**Try it:**
Set out exactly, and with nothing added, the line containing "201612: 2300 -> none" and every line after it through the final line of the data.

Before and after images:
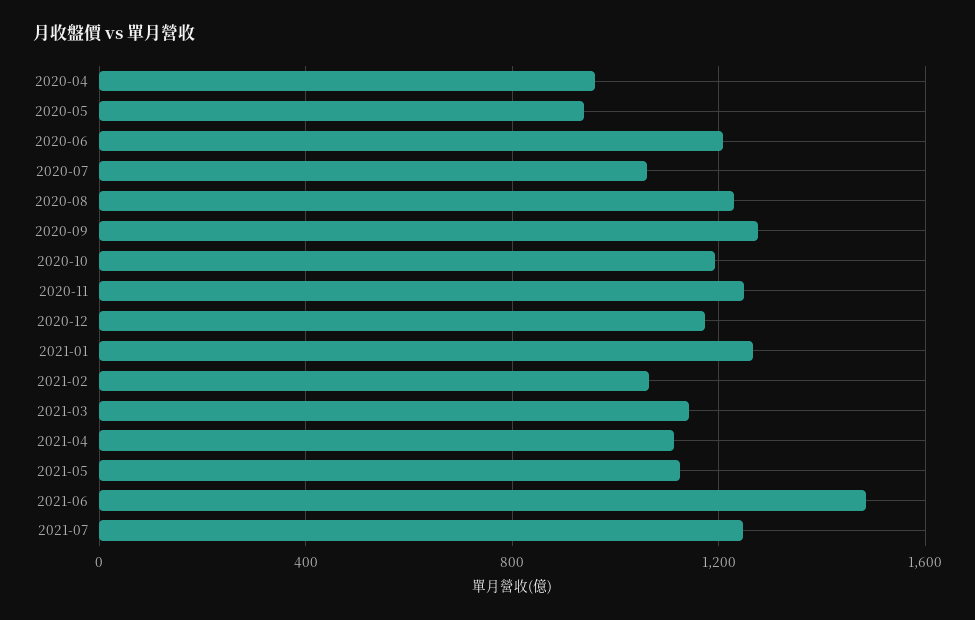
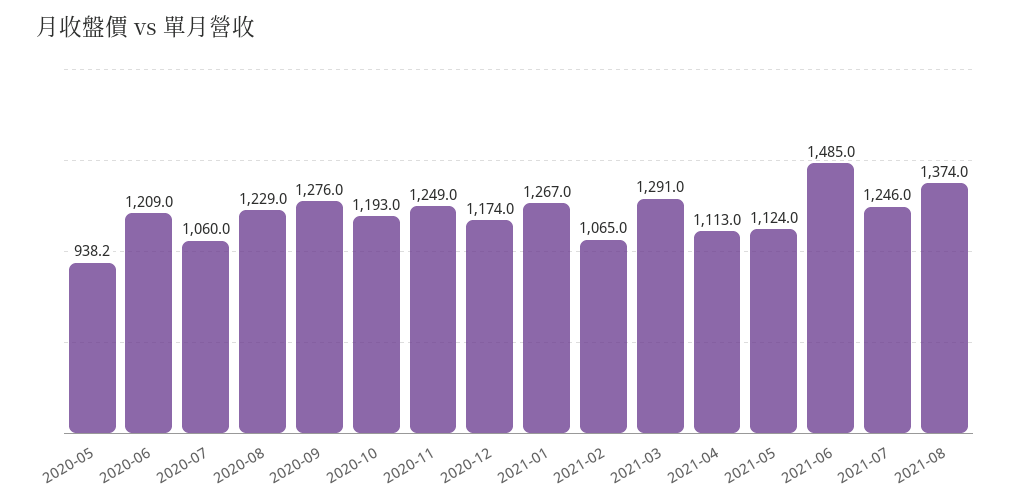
2020-04: 950 -> none
2021-03: 1150 -> 1291
2021-08: none -> 1374

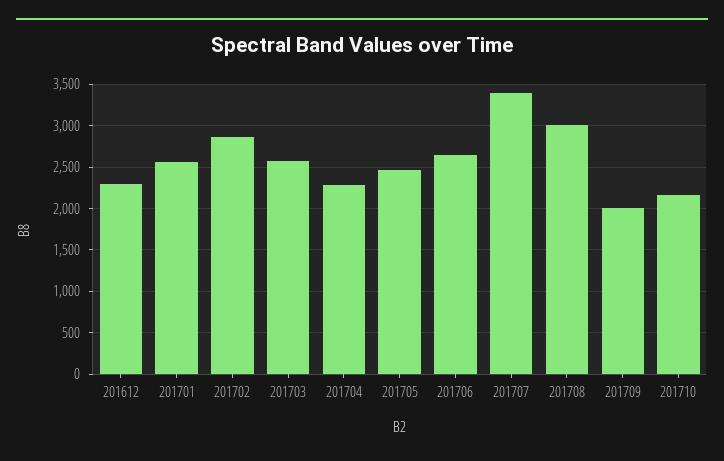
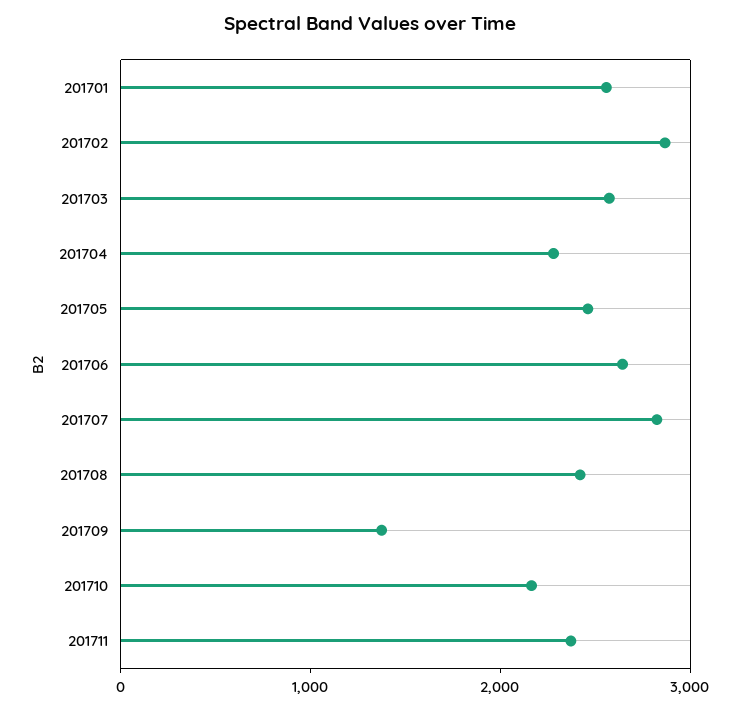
201612: 2300 -> none
201707: 3400 -> 2800
201708: 3000 -> 2400
201709: 2000 -> 1400
201711: none -> 2400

**Result of the task:**
201612: 2300 -> none
201707: 3400 -> 2800
201708: 3000 -> 2400
201709: 2000 -> 1400
201711: none -> 2400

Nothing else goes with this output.